I am writing a book on New Jersey independent listener-supported freeform radio station WFMU and the rise of online music. I post my writing and archival finds here.

Essays:

Freeform Radio and the History of Music Streaming.” Preprint. Forthcoming in The Oxford Handbook of Radio Studies, edited by Michele Hilmes and Andrew Bottomley (New York: Oxford University Press, 2024). – about WFMU’s early experiments in “streaming” music via telephone, gopher, and the web in the late 1980s and early 1990s.

Provincializing Spotify: Radio, Algorithms and Conviviality,” Radio Journal: International Studies in Broadcast & Audio Media, 18, no. 1 (2020): 29-42. – about the Free Music Archive.

The Past and Future of Music Listening: Between Freeform DJs and Recommendation Algorithms,” in Radio’s New Wave, ed.

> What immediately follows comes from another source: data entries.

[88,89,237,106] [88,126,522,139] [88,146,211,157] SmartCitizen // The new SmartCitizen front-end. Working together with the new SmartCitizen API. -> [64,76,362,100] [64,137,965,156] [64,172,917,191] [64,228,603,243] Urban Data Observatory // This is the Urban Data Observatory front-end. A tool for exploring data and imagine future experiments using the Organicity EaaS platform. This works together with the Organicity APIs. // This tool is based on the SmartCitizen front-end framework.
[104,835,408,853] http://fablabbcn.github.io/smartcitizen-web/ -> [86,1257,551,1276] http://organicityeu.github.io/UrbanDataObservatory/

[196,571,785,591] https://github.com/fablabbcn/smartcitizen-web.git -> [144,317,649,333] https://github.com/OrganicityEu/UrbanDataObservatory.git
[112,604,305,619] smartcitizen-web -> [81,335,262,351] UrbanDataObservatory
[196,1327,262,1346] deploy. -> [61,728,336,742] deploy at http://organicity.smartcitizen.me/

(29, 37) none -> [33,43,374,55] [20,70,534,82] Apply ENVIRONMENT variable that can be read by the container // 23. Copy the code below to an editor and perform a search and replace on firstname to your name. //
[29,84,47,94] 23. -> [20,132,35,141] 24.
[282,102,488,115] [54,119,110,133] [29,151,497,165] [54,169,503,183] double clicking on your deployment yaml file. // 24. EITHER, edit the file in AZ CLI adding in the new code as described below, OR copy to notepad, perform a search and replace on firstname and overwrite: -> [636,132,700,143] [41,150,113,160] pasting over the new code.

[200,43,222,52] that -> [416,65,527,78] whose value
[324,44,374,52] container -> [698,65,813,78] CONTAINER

Michele Hilmes and Jason Loviglio (New York: Routledge, 2013), 62-76. – about WFMU’s relationship with music recommendation apps.

Interviews:

Interview on Mack Hagood’s Phantom Power podcast, talking about radio audiences, freeform radio station WFMU, and the plundering of open source software movements by big tech, November 17, 2023

Online:

WFMU Live Benefits Map

This map-in-progress chronicles live performances at rock, avant-garde and international music venues such as CBGB’s, Maxwell’s, Lauterbach’s, the Ritz, the Bottom Line, Roulette, PS 122, S.O.B.’s, Wetlands Preserve, ABC No Rio, and others. It lists participating NYC-area and NJ musicians and bands, playing alternative rock, hardcore punk, experimental music, folk, anti-folk & more. It includes links to first-person accounts and/or audio recordings whenever possible.

Research Finds:

The paradox of noncommercial radio’s symbiotic relationship with the music industry goes back to the late 1960s. In 1968, Billboard announced a fundraising marathon for listener-supported college station WFMU.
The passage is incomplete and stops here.